To support all modes of working, MetaEdit could run stand-alone, or
connected to a HotMeta
metadata repository to perform CRUD operations on that repository. Security
was provided through a work-flow that restricted who was able to do what.
The work-flow plug-in, like the schema and translator plug-ins, were shared
between MetaEdit and the HotMeta repository and search engine. When run stand-alone,
MetaEdit stored metadata to flat files on the host computer (or network drive)
in a variety of formats supported by the plug-in translators. The translators naturally
provided round-trip and cross-format capability. One of these translators
gave MetaEdit the ability to edit HTML 4.0 metadata in-situ from live
or off-line HTML files. Other translators supported export of metadata
in formats compatible with HTML Content Management Systems (CMS).
All together, this made MetaEdit very, very feature-rich, and hence complex.
The only thing it did not provide was support for repeating element groups,
a feature that would have made it even more complex.
Schemas were defined in XML, providing the element names, refinements,
encoding schemes, languages, and help text. Element encodings could be associated
with controlled term lists and thesauri in a number of formats. This included the ISO 2788
standard for monolingual thesauri that provides synonyms, broad superior terms, etc.

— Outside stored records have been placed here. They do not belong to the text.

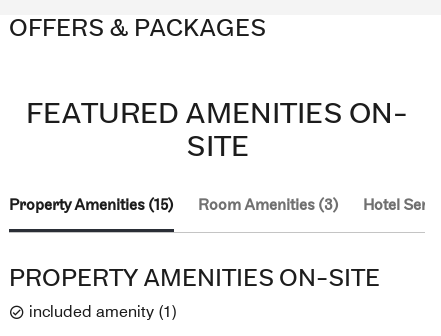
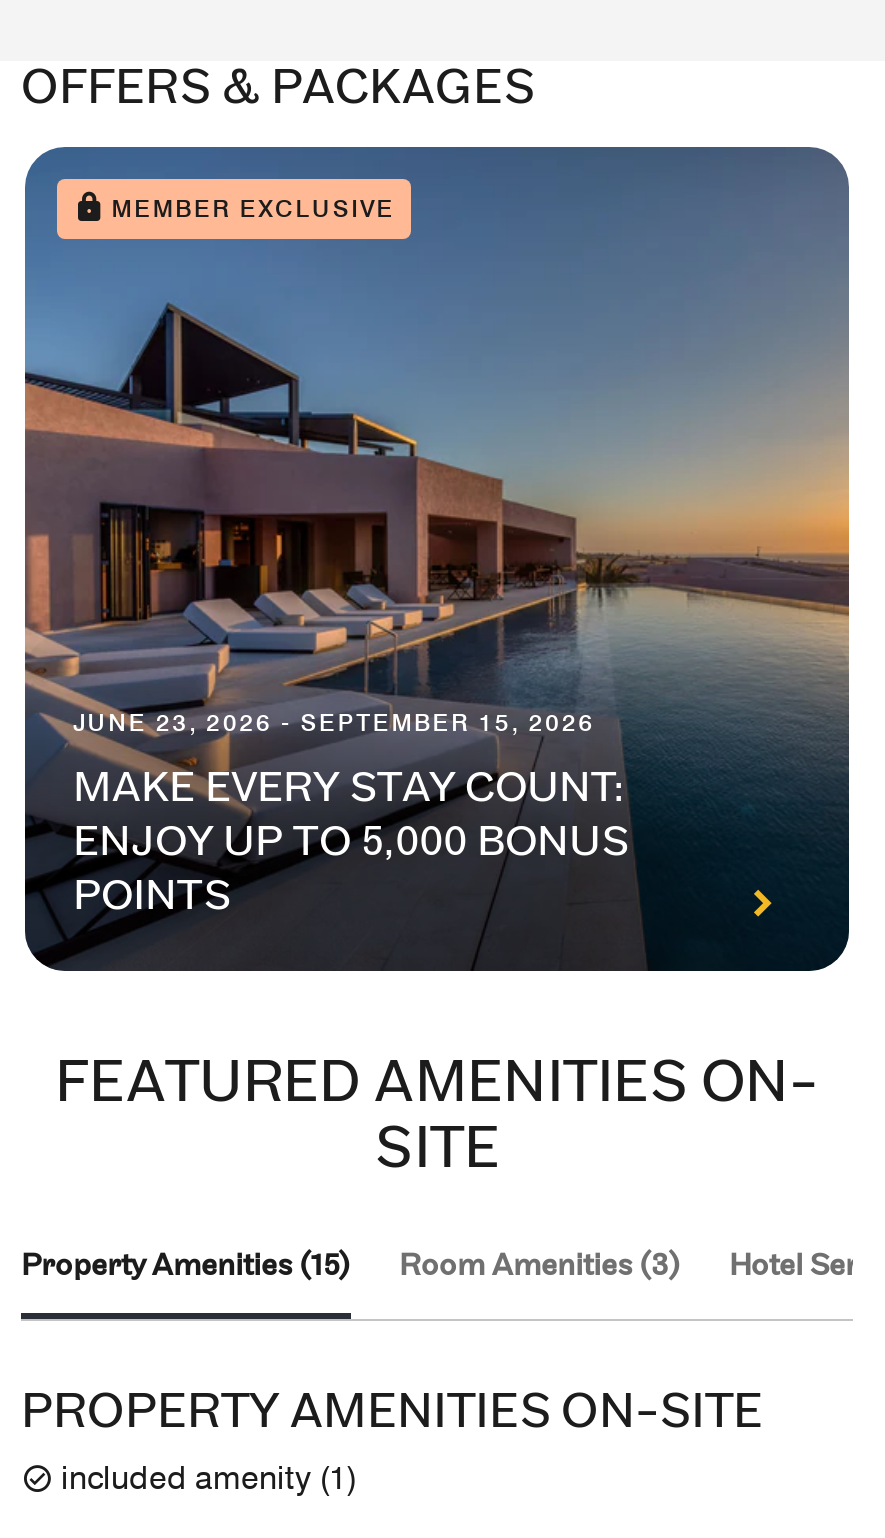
+ [image]
+ MEMBER EXCLUSIVE

+ JUNE 23, 2026 - SEPTEMBER 15, 2026
+ MAKE EVERY STAY COUNT:
+ ENJOY UP TO 5,000 BONUS
+ POINTS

The XML definition specified cardinality, mandatory elements, refinements, and encodings
intrinsically. These would be enforced at run-time. For more sophisticated validations,
the schema could contain the class names of Java modules responsible for
special validations at the record, element, and element encoding levels. The XML
definition was passed through a compiler to convert it to a Java class that
was added to the tool's configuration file. Once loaded, all aspects of the
schema were available to the user through the GUI interface and validation
could be expected to be of the very highest order.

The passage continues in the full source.